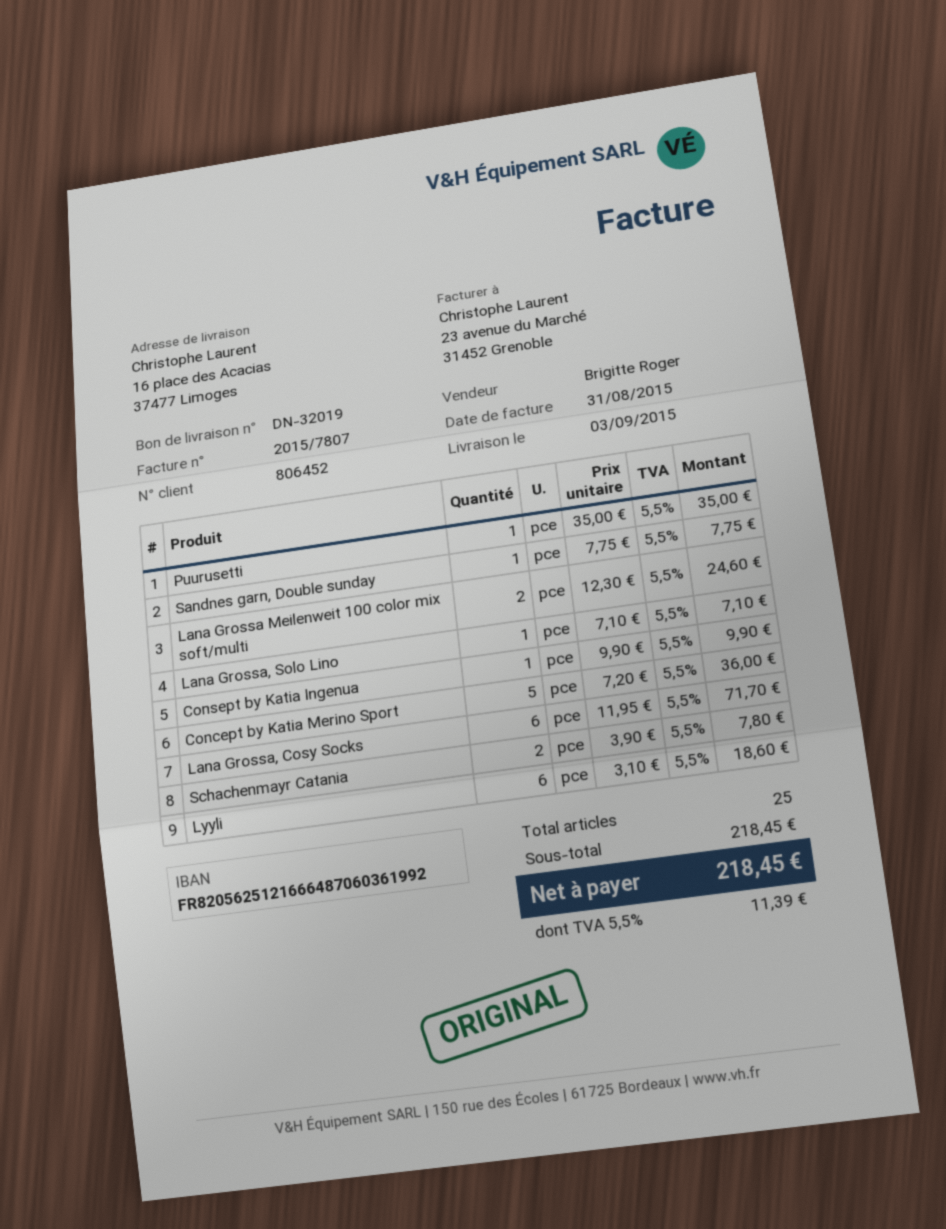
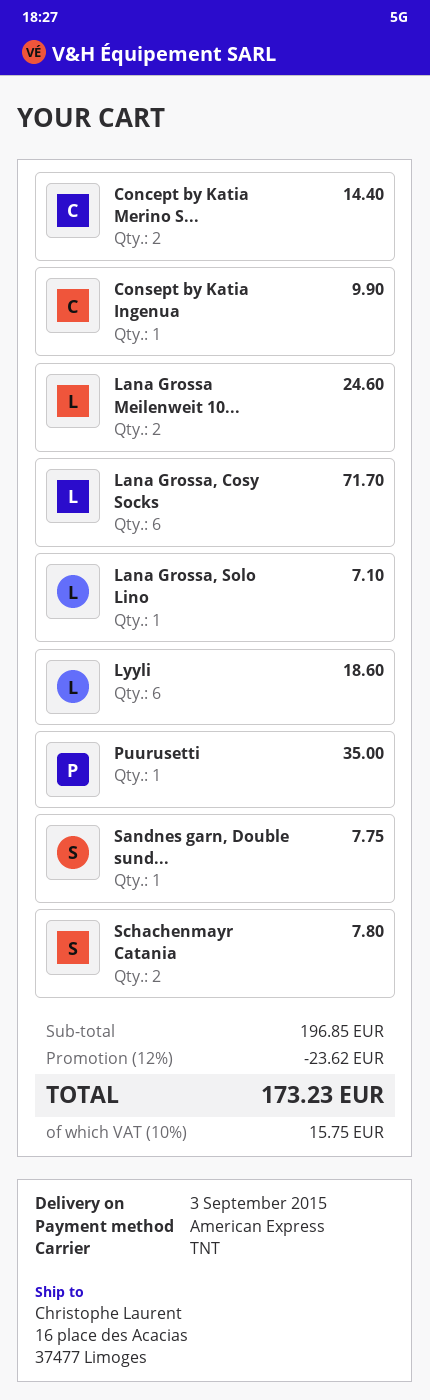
Concept by Katia Merino Sport: 5 for 36.00 -> 2 for 14.40
subtotal: 218.45 -> 196.85
discount: none -> 12% = 23.62
tax: 5.5% = 11.39 -> 10% = 15.75
total: 218.45 -> 173.23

◇ ◇ ◇ ◇ ◇

**EXERCISE GOAL:**
Please reproduce the records above exactly, omitting every picture.

**ANSWER TO THIS TASK:**
Concept by Katia Merino Sport: 5 for 36.00 -> 2 for 14.40
subtotal: 218.45 -> 196.85
discount: none -> 12% = 23.62
tax: 5.5% = 11.39 -> 10% = 15.75
total: 218.45 -> 173.23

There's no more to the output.